В таком виде мне было не стыдно предстать перед титулованной английской знатью. Я выглядела как родовитая английская леди и осталась довольна, когда заметила, что среди прибывших на свадьбу нормандских дам многие одеты куда проще, хоть и в модные блио со шнуровкой.

Со многими из гостей я встретилась на паперти собора Святой Троицы, где должно было происходить венчание. Жены Глочестера и Стефана Мортэна весьма приветливо поздоровались со мной. А граф Глочестер даже учтиво передал мне приветствие от моей госпожи леди Матильды. И тут же справился о моем брате. Я ответила, что не имею о нем вестей, но не удержалась и полюбопытствовала, чем неугомонный Гай вызвал немилость короля Генриха? Улыбка Глочестера стала несколько натянутой.

– Разве в Норфолке неизвестно об этом? Что ж, это и к лучшему. Гай же… Он оскорбил одного из членов королевской семьи.

Я задумалась. По тому, что Глочестер спросил о Гае после слов о Матильде, я стала догадываться – это как-то связано с ней… или с ее супругом. Стоило бы расспросить, но тут раздались крики, зазвучали трубы и я была отвлечена видом показавшегося на соборной площади кортежа Бэртрады.

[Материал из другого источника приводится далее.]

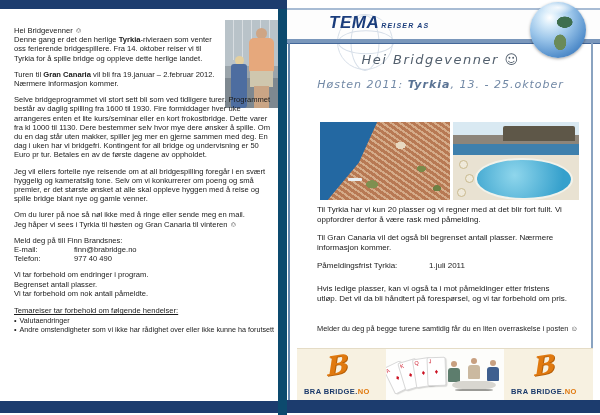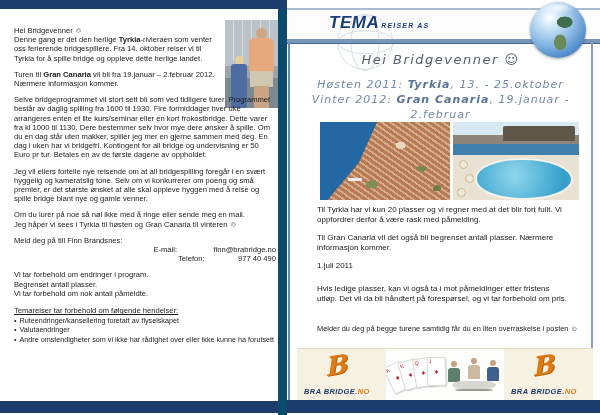--- a/index.html
+++ b/index.html
@@ -7,21 +7,21 @@
   .canvas{position:relative;width:600px;height:415px;background:#0c4a6e;}
   .top-bar{position:absolute;left:0;top:0;width:600px;height:9px;background:#1c3c6e;}
 
   
   .page-left{position:absolute;left:0;top:9px;width:278px;height:406px;background:#fff;}
   .lp-body{position:absolute;left:14px;top:17px;width:262px;font-size:7.6px;line-height:9.2px;}
   .lp-p{margin:0 0 7px 0;}
   .lp-intro{width:206px;}
   .lp-greeting{margin:0;}
   b{font-weight:bold;}
-  .ct-row{display:flex;justify-content:flex-end;}
+  .ct-row{display:flex;}
   .ct-label{width:60px;flex:none;}
   .cond-head{text-decoration:underline;margin:8px 0 1px 0;}
   .cond-list{margin:0;font-size:7.2px;white-space:nowrap;}
   .cond-item{margin:0;}
   .bullet{margin-right:3px;}
   .photo-man{position:absolute;left:225px;top:11px;width:53px;height:88px;overflow:hidden;
     background:linear-gradient(#b9c3c9 0 46px,#9aa4aa 46px 58px,#7e8890 58px 88px);}
   .photo-man .masts{position:absolute;left:0;top:0;width:100%;height:40px;opacity:.55;
     background:repeating-linear-gradient(90deg,transparent 0 8px,rgba(255,255,255,.8) 8px 9px);}
   .man-head{position:absolute;right:11px;top:8px;width:11px;height:11px;border-radius:50%;background:#cfa584;}
@@ -87,21 +87,21 @@
   .dl-row{display:flex;margin:3px 0 13px 0;}
   .dl-label{width:112px;flex:none;}
   .rp-p-waitlist{margin-bottom:21px;}
   .rp-bonus{font-size:7.4px;white-space:nowrap;}
 
   .rp-footer{position:absolute;left:10px;top:348px;width:296px;height:52px;background:#f7f1e1;
     border-top:1px solid #e5dcc6;display:flex;align-items:center;}
   .bb-logo{width:89px;height:52px;position:relative;flex:none;}
   .bb-glyph{position:absolute;left:30px;top:1px;font-family:"DejaVu Serif", serif;font-style:italic;font-weight:bold;
     font-size:26px;color:#e0790f;transform:rotate(-10deg) skewX(-8deg);text-shadow:1px 1px 0 #b55f08;}
-  .bb-text{position:absolute;left:7px;bottom:5px;font-size:7.5px;font-weight:bold;font-style:italic;
+  .bb-text{position:absolute;left:7px;bottom:5px;font-size:7.5px;font-weight:bold;
     color:#1b3a6b;letter-spacing:.4px;white-space:nowrap;}
   .bb-text .no{color:#e0790f;}
   .cards-art{width:118px;height:52px;position:relative;flex:none;background:#fdfdfb;overflow:hidden;}
   .card{position:absolute;width:15px;height:25px;background:#ffffff;border:1px solid #d8d8d8;border-radius:2px;
     color:#cc1122;font-size:5.5px;line-height:1;padding:1px;box-shadow:1px 1px 1px rgba(0,0,0,.15);}
   .card .pip{display:block;font-size:7px;margin-top:3px;text-align:center;}
   .card1{left:2px;top:14px;transform:rotate(-26deg);}
   .card2{left:15px;top:11px;transform:rotate(-17deg);}
   .card3{left:28px;top:9px;transform:rotate(-9deg);}
   .card4{left:41px;top:8px;transform:rotate(-2deg);}
@@ -148,21 +148,20 @@
       </div>
       <div class="ct-row lp-p">
         <span class="ct-label">Telefon:</span>
         <span>977 40 490</span>
       </div>
       <div>Vi tar forbehold om endringer i program.</div>
       <div>Begrenset antall plasser.</div>
       <div>Vi tar forbehold om nok antall påmeldte.</div>
       <div class="cond-head">Temareiser tar forbehold om følgende hendelser:</div>
       <div class="cond-list">
-        <div class="cond-item"><span class="bullet">•</span><span>Ruteendringer/kansellering foretatt av flyselskapet</span></div>
         <div class="cond-item"><span class="bullet">•</span><span>Valutaendringer</span></div>
         <div class="cond-item"><span class="bullet">•</span><span>Andre omstendigheter som vi ikke har rådighet over eller ikke kunne ha forutsett</span></div>
       </div>
     </div>
     <div class="lp-bottom-bar"></div>
   </div>
 
   <div class="page-right">
     <div class="rp-rule-top"></div>
     <div class="rp-header">
@@ -175,39 +174,39 @@
       <span class="tema-name">TEMA</span><span class="tema-suffix">REISER AS</span>
     </div>
     <div class="globe-img"></div>
     <div class="rp-rule-bottom"></div>
     <div class="rp-border-left"></div>
     <div class="rp-border-right"></div>
 
     <div class="script-block">
       <div class="script-greeting">Hei Bridgevenner ☺</div>
       <div class="script-line"><span>Høsten 2011: </span><b>Tyrkia</b><span>, 13. - 25.oktober</span></div>
-      <div class="script-line"><span>Vinter 2012: </span><b>Gran Canaria</b><span>, 19.januar - 2.februar</span></div>
     </div>
 
     <div class="photo-town">
       <div class="land"></div>
       <div class="boat"></div>
     </div>
     <div class="photo-pool">
       <div class="hotel"></div>
       <div class="pool"></div>
       <div class="umb1"></div>
       <div class="umb2"></div>
       <div class="umb3"></div>
     </div>
 
     <div class="rp-text">
       <p class="rp-p">Til Tyrkia har vi kun 20 plasser og vi regner med at det blir fort fullt. Vi oppfordrer derfor å være rask med påmelding.</p>
       <p class="rp-p">Til Gran Canaria vil det også bli begrenset antall plasser. Nærmere informasjon kommer.</p>
       <div class="dl-row">
+        <span class="dl-label">Påmeldingsfrist Tyrkia:</span>
         <span>1.juli 2011</span>
       </div>
       <p class="rp-p rp-p-waitlist">Hvis ledige plasser, kan vi også ta i mot påmeldinger etter fristens utløp. Det vil da bli håndtert på forespørsel, og vi tar forbehold om pris.</p>
       <p class="rp-p rp-bonus">Melder du deg på begge turene samtidig får du en liten overraskelse i posten ☺</p>
     </div>
 
     <div class="rp-footer">
       <div class="bb-logo">
         <div class="bb-glyph">B</div>
         <div class="bb-text"><span>BRA BRIDGE.</span><span class="no">NO</span></div>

Это было красивое зрелище. Нарядные рыцари, пажи, герольды, все на великолепных лошадях под вышитыми чепраками с позолоченными кистями и бахромой, ярко выкрашенные паланкины для дам. Сама невеста, презрев паланкин, ехала на красивой рыжей кобыле. Слева от нее гарцевал светловолосый худощавый мужчина, некто Гуго Бигод, начальник охраны принцессы, а слева ехал ее брат, граф Корнуолл, обладатель рыжей шевелюры, присущей всем потомкам Завоевателя. На Бэртраду я смотрела с особым вниманием. Выглядела она довольной и счастливой, как положено невесте в день свадьбы. Но это довольство объяснялось еще и тем, что к ней устремлялись все взоры – Бэртрада всегда была тщеславной.